I have a large number of csv files that I want to read into R. All the column headings in the csvs are the same. But I want to import only those rows from each file into the data frame for which a variable is within a given range (above min threshold & below max threshold), e.g.
v1 v2 v3
1 x q 2
2 c w 4
3 v e 5
4 b r 7
Filtering for v3 (v3>2 & v3<7) should results in:
v1 v2 v3
1 c w 4
2 v e 5
So fare I import all the data from all csvs into one data frame and then do the filtering:
#Read the data files
fileNames <- list.files(path = workDir)
mergedFiles <- do.call("rbind", sapply(fileNames, read.csv, simplify = FALSE))
fileID <- row.names(mergedFiles)
fileID <- gsub(".csv.*", "", fileID)
#Combining data with file IDs
combFiles=cbind(fileID, mergedFiles)
#Filtering the data according to criteria
resultFile <- combFiles[combFiles$v3 > min & combFiles$v3 < max, ]

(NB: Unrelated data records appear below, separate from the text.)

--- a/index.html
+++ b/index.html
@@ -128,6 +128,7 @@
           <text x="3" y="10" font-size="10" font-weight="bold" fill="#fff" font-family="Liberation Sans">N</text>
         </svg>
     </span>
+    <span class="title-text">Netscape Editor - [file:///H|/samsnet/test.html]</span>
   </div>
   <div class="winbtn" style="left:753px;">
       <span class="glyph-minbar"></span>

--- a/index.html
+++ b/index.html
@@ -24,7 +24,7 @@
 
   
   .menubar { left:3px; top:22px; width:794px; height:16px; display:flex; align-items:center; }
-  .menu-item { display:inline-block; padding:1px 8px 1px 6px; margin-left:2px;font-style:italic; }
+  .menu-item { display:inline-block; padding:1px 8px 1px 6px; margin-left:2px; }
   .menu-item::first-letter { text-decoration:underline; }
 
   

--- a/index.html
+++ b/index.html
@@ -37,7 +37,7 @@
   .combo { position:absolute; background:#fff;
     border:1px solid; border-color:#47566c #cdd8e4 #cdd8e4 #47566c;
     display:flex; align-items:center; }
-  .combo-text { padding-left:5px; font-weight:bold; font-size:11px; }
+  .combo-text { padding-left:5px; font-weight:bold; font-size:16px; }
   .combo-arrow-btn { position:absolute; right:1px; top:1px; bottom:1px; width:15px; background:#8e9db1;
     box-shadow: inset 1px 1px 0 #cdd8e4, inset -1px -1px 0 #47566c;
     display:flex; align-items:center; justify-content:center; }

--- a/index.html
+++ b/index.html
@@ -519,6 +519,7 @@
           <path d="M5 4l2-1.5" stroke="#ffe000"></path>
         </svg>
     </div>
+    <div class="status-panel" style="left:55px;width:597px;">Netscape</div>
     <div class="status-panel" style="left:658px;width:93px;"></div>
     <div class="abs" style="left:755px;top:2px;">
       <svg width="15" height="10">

I would rather apply the filter while importing each single csv file into the data frame. I assume a for loop would be the best way of doing it, but I am not sure how. I would appreciate any suggestion.
Edit
After testing the suggestion from mnel, which worked, I ended up with a different solution:
fileNames = list.files(path = workDir)
mzList = list()
for(i in 1:length(fileNames)){
tempData = read.csv(fileNames[i])
mz.idx = which(tempData[ ,1] > minMZ & tempData[ ,1] < maxMZ)
mz1 = tempData[mz.idx, ]
mzList[[i]] = data.frame(mz1, filename = rep(fileNames[i], length(mz.idx)))
}
resultFile = do.call("rbind", mzList)
Thanks for all the suggestions!